• [WHAT IS NEEDED]:
Every line below between the line holding "RS-CT-1499 | Adeudo: 9250 -> 0" and the line holding "column Pagado | position: 6 -> 3", inclusive, should be repeated exactly, and all other lines omitted.

START LISTED RECORDS

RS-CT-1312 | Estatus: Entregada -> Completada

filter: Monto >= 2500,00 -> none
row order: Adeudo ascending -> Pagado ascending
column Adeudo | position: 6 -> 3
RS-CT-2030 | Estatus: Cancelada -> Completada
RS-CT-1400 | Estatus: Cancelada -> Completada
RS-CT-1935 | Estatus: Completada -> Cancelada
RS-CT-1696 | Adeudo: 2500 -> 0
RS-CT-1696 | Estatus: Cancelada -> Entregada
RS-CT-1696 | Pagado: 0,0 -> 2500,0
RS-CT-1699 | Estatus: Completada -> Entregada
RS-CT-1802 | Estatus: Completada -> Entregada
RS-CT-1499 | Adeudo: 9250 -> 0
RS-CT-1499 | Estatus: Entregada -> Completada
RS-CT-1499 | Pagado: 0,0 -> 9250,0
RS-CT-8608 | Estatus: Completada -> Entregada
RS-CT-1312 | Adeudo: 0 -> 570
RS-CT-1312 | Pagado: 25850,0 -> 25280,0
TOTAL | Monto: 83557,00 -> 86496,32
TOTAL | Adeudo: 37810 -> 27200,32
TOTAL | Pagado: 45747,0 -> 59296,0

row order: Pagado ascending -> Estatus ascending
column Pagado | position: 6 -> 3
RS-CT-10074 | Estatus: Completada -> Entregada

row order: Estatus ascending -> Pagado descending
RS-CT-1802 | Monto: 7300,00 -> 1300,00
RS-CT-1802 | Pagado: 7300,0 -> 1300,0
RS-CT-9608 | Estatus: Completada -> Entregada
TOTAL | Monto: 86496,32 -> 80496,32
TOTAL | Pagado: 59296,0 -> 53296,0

END LISTED RECORDS

• [TASK SOLUTION]:
RS-CT-1499 | Adeudo: 9250 -> 0
RS-CT-1499 | Estatus: Entregada -> Completada
RS-CT-1499 | Pagado: 0,0 -> 9250,0
RS-CT-8608 | Estatus: Completada -> Entregada
RS-CT-1312 | Adeudo: 0 -> 570
RS-CT-1312 | Pagado: 25850,0 -> 25280,0
TOTAL | Monto: 83557,00 -> 86496,32
TOTAL | Adeudo: 37810 -> 27200,32
TOTAL | Pagado: 45747,0 -> 59296,0

row order: Pagado ascending -> Estatus ascending
column Pagado | position: 6 -> 3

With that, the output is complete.